* _WORK TO BE COMPLETED_
Take the data below and copy exactly the lines starting at the one with "[365,200,375,212] 5 -> [401,165,409,176] 7" and finishing at the one with "(403, 393) none", both included.

* _LISTED RECORDS_
□ □ □

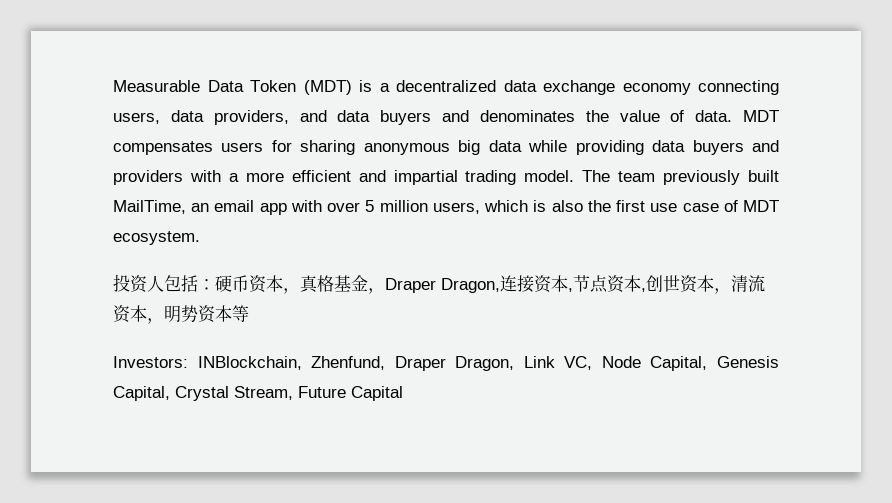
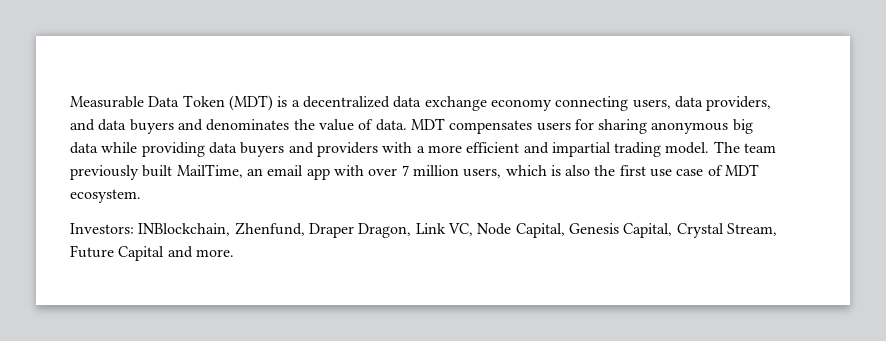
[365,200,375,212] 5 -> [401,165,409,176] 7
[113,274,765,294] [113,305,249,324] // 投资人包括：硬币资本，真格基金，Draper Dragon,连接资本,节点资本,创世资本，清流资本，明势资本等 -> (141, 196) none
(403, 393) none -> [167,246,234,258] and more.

□ □ □

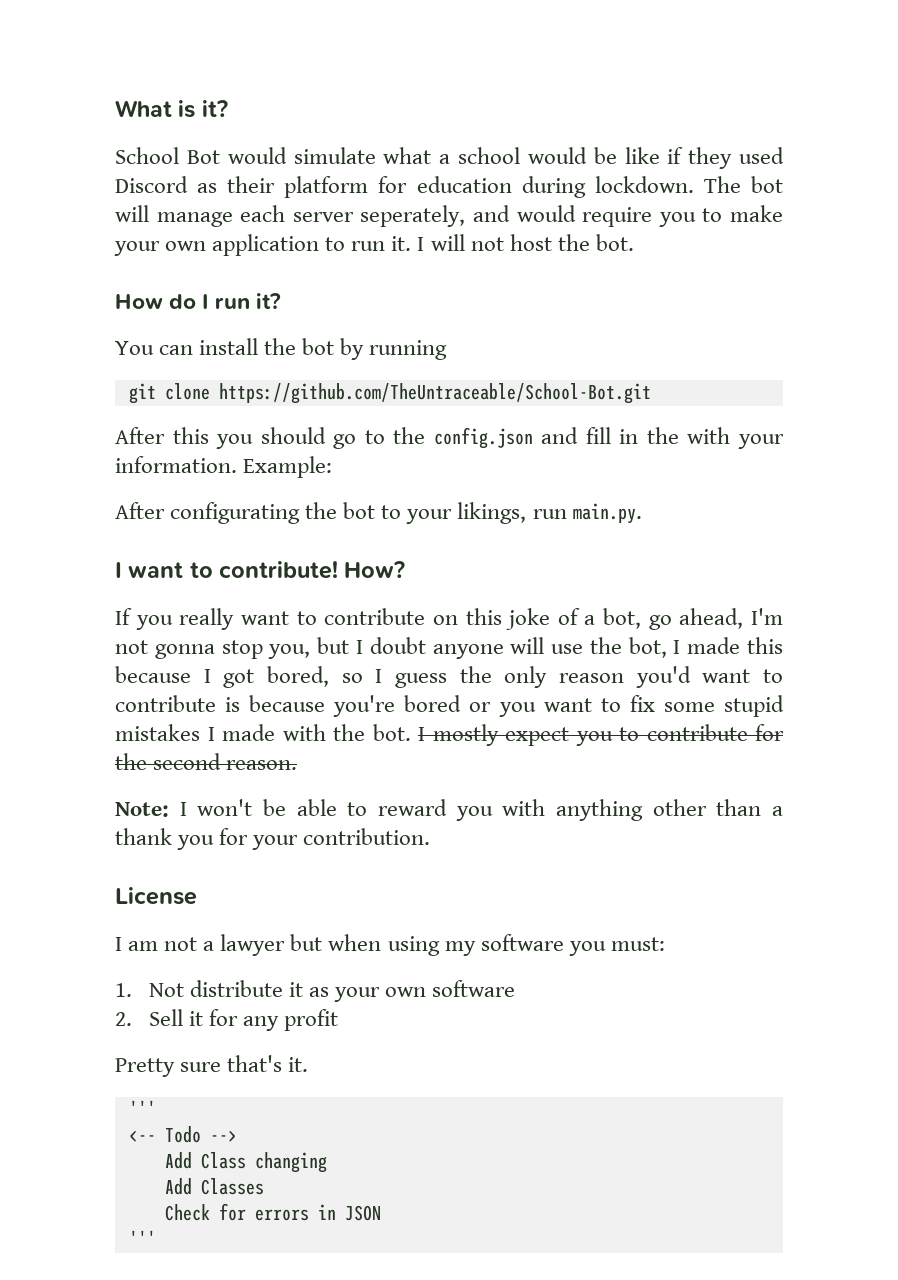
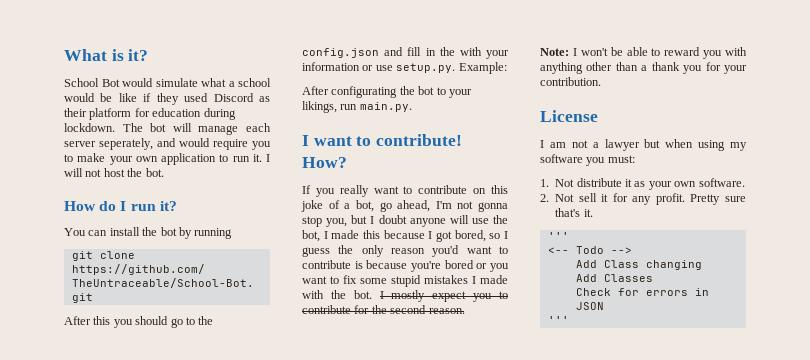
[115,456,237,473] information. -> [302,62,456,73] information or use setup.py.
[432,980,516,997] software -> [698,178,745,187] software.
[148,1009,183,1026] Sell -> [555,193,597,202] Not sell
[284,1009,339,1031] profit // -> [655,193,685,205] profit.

□ □ □

* _EXPECTED OUTPUT_
[365,200,375,212] 5 -> [401,165,409,176] 7
[113,274,765,294] [113,305,249,324] // 投资人包括：硬币资本，真格基金，Draper Dragon,连接资本,节点资本,创世资本，清流资本，明势资本等 -> (141, 196) none
(403, 393) none -> [167,246,234,258] and more.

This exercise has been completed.